Prof. Sasaki read the magnitude of the pain that Ayumi felt from her narrowed eyes with the unique insight of lovers.
"Just because we haven't broken the effectiveness of the viruses so far doesn't mean we'll never be able to do it, are you sure you want to do it?" Ogox asked.
"Help me to go to the shore of the creek," said Su-Mo. They got up and walked in the grass, clothed with chamomile, with heavy steps. Despite the hopelessness of the situation, Ogox was pleased with the bright sky filled the grass with light, extending to what he could see. In addition to the light, he gratefully greeted the sweet coolness of the wind that struck his face and the clean countryside air filled with floral fragrances, and he felt a secret pride in being able to enjoy all these things as if he were a human being. As they approached the stream, the land became inclined, and they began to walk downhill. When they reached the shore of the stream, Su-Mo left herself in the water on her back. She stopped Ogox with a sign of her hand, leaning on her in a hurry to hold and lift. She was buried in the water halfway to her waist. She was trying to hold on to the gravel bed of the stream with her hands and feet so that the waters would not drag her away. It didn't take long to stabilize herself in the creek bed; she looked like a large white swan buried in the water. Su-Mo said, "I'm in an endless flow, I'm not apart from anything."

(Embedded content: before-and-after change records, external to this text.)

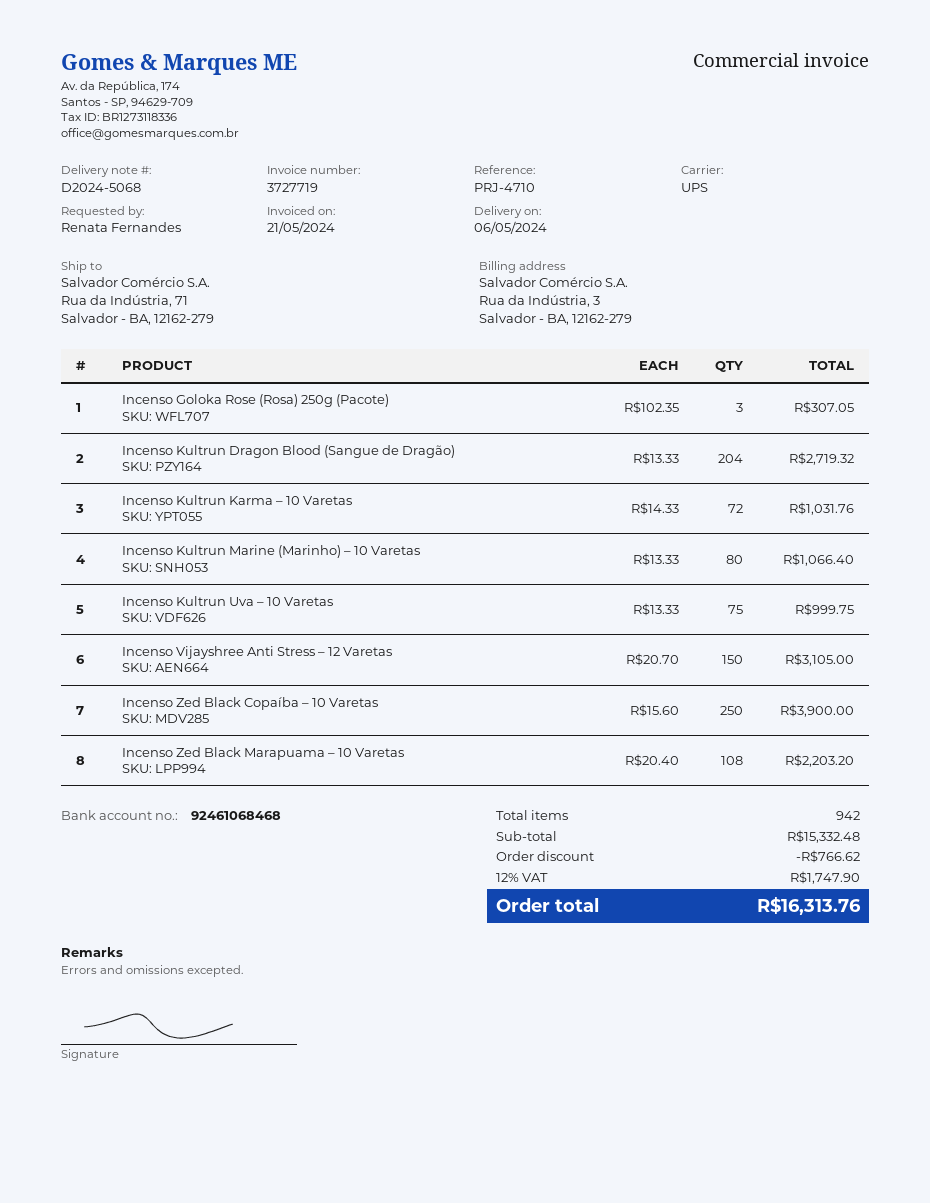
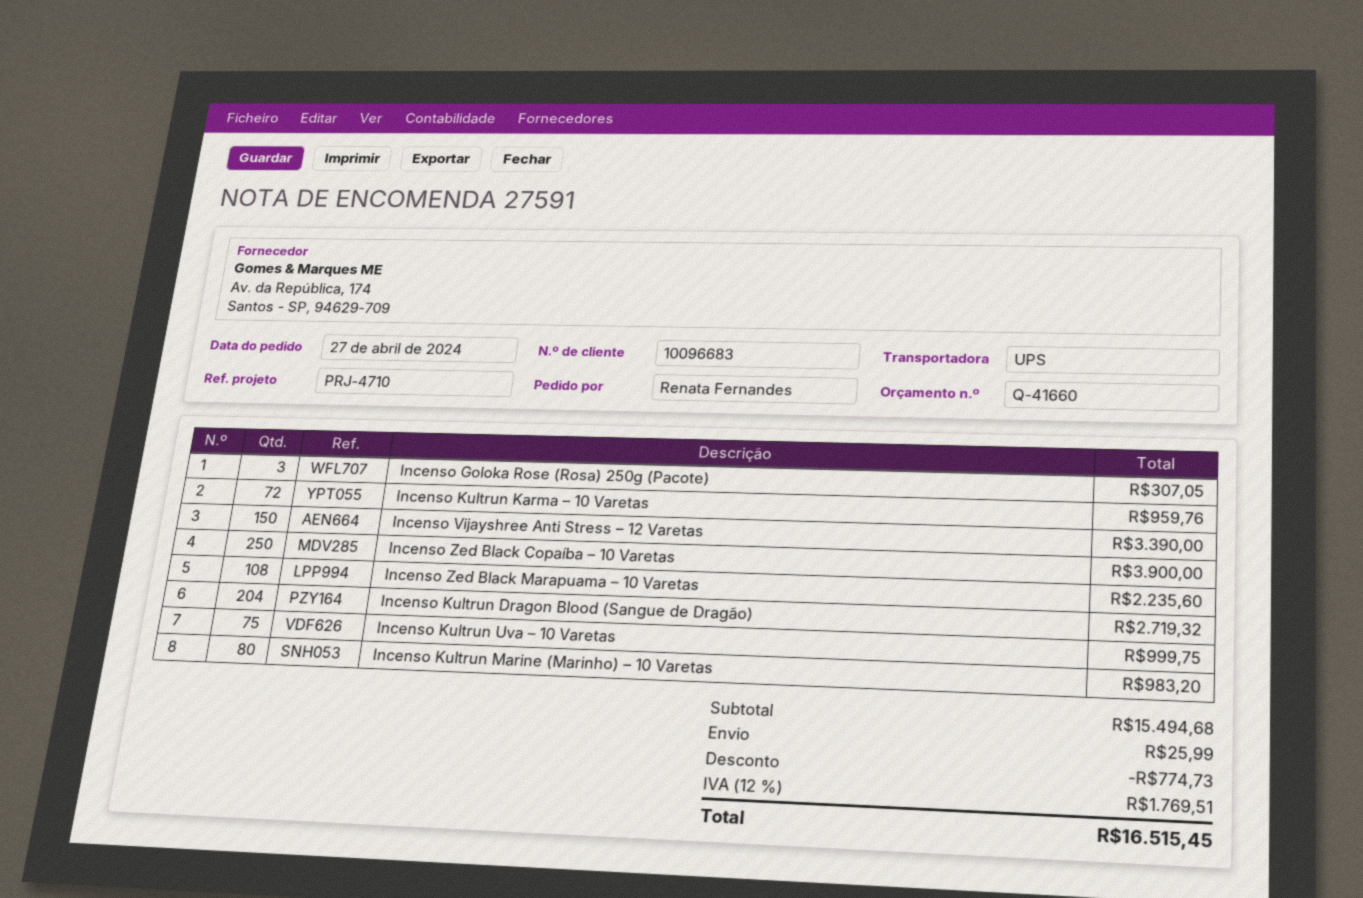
Incenso Kultrun Karma – 10 Varetas: 72 for 1031.76 -> 72 for 959.76
Incenso Kultrun Marine (Marinho) – 10 Varetas: 80 for 1066.40 -> 80 for 983.20
Incenso Vijayshree Anti Stress – 12 Varetas: 150 for 3105.00 -> 150 for 3390.00
Incenso Zed Black Marapuama – 10 Varetas: 108 for 2203.20 -> 108 for 2235.60
subtotal: 15332.48 -> 15494.68
discount: 766.62 -> 774.73
shipping: none -> 25.99
tax: 12% = 1747.90 -> 12% = 1769.51
total: 16313.76 -> 16515.45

"I'm sorry, I failed," Ogox said.
The sight he saw shook him too much, worried he might face a lethal lockdown. Meanwhile, Ayumi, who came there, was unable to stop her tears of the situation she witnessed. "You're a good android,” she said to comfort Ogox.

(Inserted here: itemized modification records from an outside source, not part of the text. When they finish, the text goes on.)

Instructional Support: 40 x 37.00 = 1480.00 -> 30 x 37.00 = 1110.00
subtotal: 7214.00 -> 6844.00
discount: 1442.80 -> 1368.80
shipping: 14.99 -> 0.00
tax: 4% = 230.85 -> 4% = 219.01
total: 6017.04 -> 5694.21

Su-Mo closed her eyes and said nothing else. Ogox realized that Su-Mo had completed her self-destruction from the energy she had spread. He fell on his knees and began to dig wet soil on the edge of the stream, using his stiff fingers. First, he ripped out the grass in blocks and stowed them aside, then poured the soil beneath. When he finished digging, he quickly embraced Su-Mo's body and carefully placed it in the abyss. Without hesitation, he covered Su-Mo's white body with earth and put the grass blocks as if they were pieces of a puzzle. He did his job so expertly that no one could understand that it was the tomb of artificial intelligence who had spent her last hours happy after she was devastated by the virus attack.